User interface change data
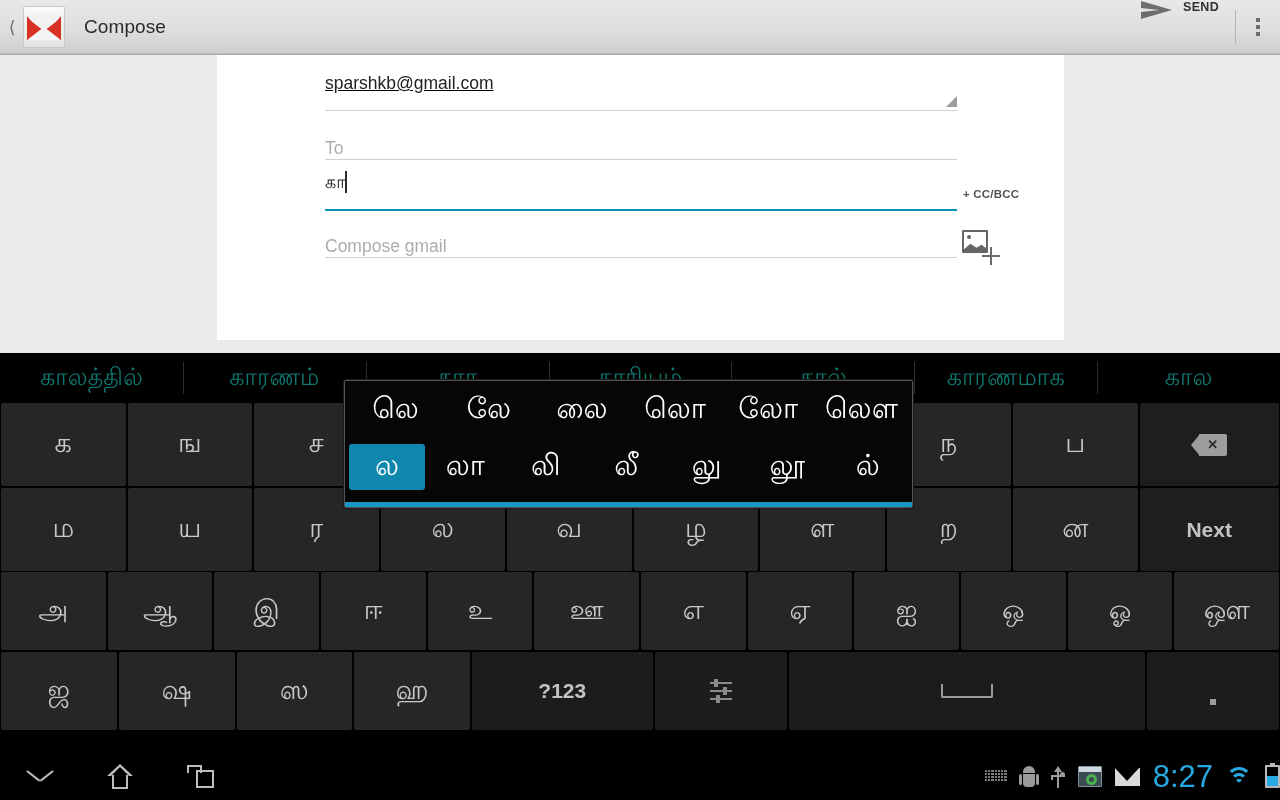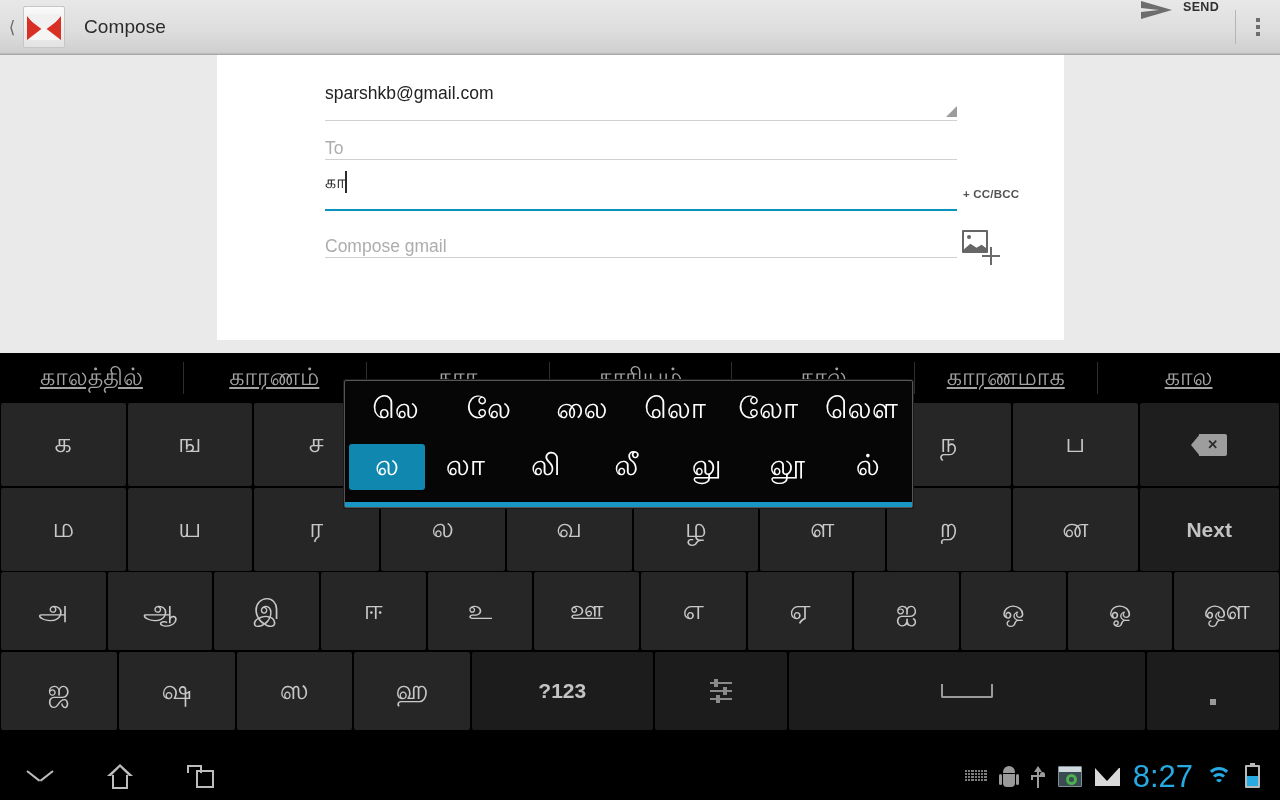--- a/index.html
+++ b/index.html
@@ -262,7 +262,7 @@
   <div class="body-area">
     <div class="paper">
 
-      <div class="fld" style="top:28px;height:38px;">
+      <div class="fld" style="top:18px;height:38px;text-decoration:underline;">
         <div class="fld-text">sparshkb@gmail.com</div>
         <div class="spinner-tri"></div>
         <div class="fld-line"></div>

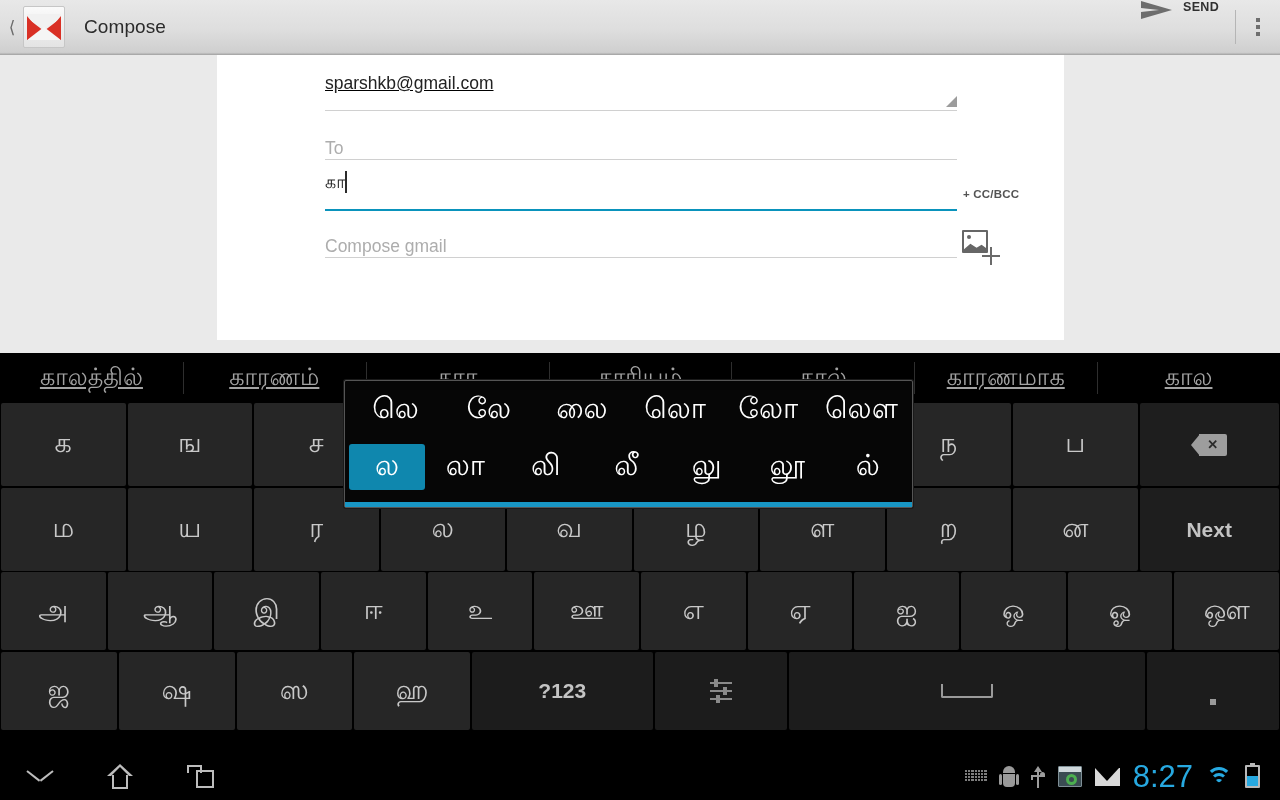--- a/index.html
+++ b/index.html
@@ -102,8 +102,8 @@
   }
   .sug {
     flex: 1 1 0; height: 100%; display: flex; align-items: center; justify-content: center;
-    color: #a3a3a3; font-size: 24px; position: relative;
-    font-family: "DejaVu Sans", sans-serif; white-space: nowrap; overflow: hidden; text-decoration: underline;
+    color: #0f766e; font-size: 24px; position: relative;
+    font-family: "DejaVu Sans", sans-serif; white-space: nowrap; overflow: hidden;
   }
   .sug + .sug:before {
     content: ""; position: absolute; left: 0; top: 9px; width: 1px; height: 32px; background: #2e2e2e;

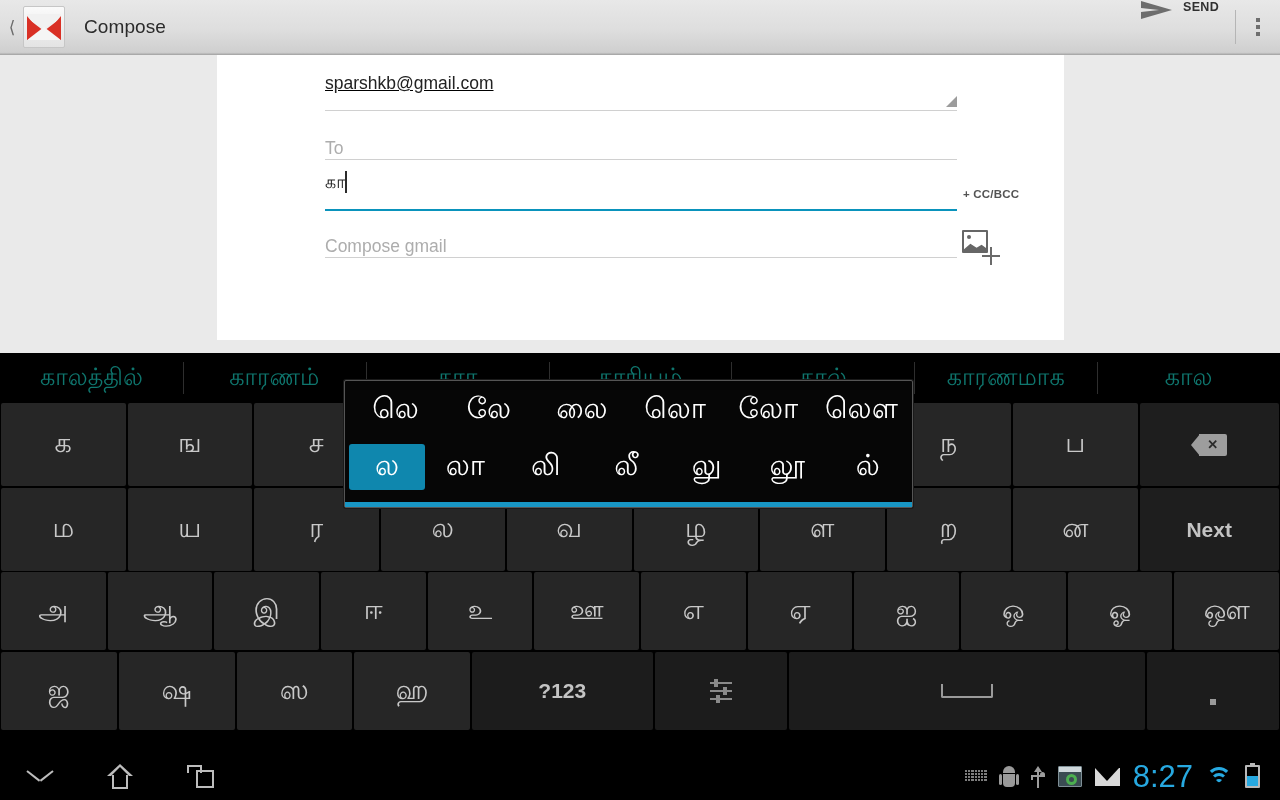--- a/index.html
+++ b/index.html
@@ -187,7 +187,7 @@
   .rec-ic .b { position: absolute; right: 0; top: 5px; width: 18px; height: 18px; border: 2px solid #bdbdbd; }
   .rec-ic .a { position: absolute; left: 1px; top: 0; width: 15px; height: 8px; border: 2px solid #bdbdbd; border-bottom: none; }
 
-  .tray { margin-left: auto; display: flex; align-items: center; padding-right: 20px; gap: 13px; text-align: center; }
+  .tray { margin-left: auto; display: flex; align-items: center; padding-right: 0; gap: 13px; text-align: center; }
   .tray .ic { display: flex; align-items: center; justify-content: center; }
   .clock { color: #27a9e1; font-size: 31px; letter-spacing: 0px; font-family: "Liberation Sans", sans-serif; }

**Instructions to follow:**
This exercise asks for the data above to be given again exactly, without pictures.

**Completed task:**
--- a/index.html
+++ b/index.html
@@ -262,7 +262,7 @@
   <div class="body-area">
     <div class="paper">
 
-      <div class="fld" style="top:28px;height:38px;">
+      <div class="fld" style="top:18px;height:38px;text-decoration:underline;">
         <div class="fld-text">sparshkb@gmail.com</div>
         <div class="spinner-tri"></div>
         <div class="fld-line"></div>

--- a/index.html
+++ b/index.html
@@ -102,8 +102,8 @@
   }
   .sug {
     flex: 1 1 0; height: 100%; display: flex; align-items: center; justify-content: center;
-    color: #a3a3a3; font-size: 24px; position: relative;
-    font-family: "DejaVu Sans", sans-serif; white-space: nowrap; overflow: hidden; text-decoration: underline;
+    color: #0f766e; font-size: 24px; position: relative;
+    font-family: "DejaVu Sans", sans-serif; white-space: nowrap; overflow: hidden;
   }
   .sug + .sug:before {
     content: ""; position: absolute; left: 0; top: 9px; width: 1px; height: 32px; background: #2e2e2e;

--- a/index.html
+++ b/index.html
@@ -187,7 +187,7 @@
   .rec-ic .b { position: absolute; right: 0; top: 5px; width: 18px; height: 18px; border: 2px solid #bdbdbd; }
   .rec-ic .a { position: absolute; left: 1px; top: 0; width: 15px; height: 8px; border: 2px solid #bdbdbd; border-bottom: none; }
 
-  .tray { margin-left: auto; display: flex; align-items: center; padding-right: 20px; gap: 13px; text-align: center; }
+  .tray { margin-left: auto; display: flex; align-items: center; padding-right: 0; gap: 13px; text-align: center; }
   .tray .ic { display: flex; align-items: center; justify-content: center; }
   .clock { color: #27a9e1; font-size: 31px; letter-spacing: 0px; font-family: "Liberation Sans", sans-serif; }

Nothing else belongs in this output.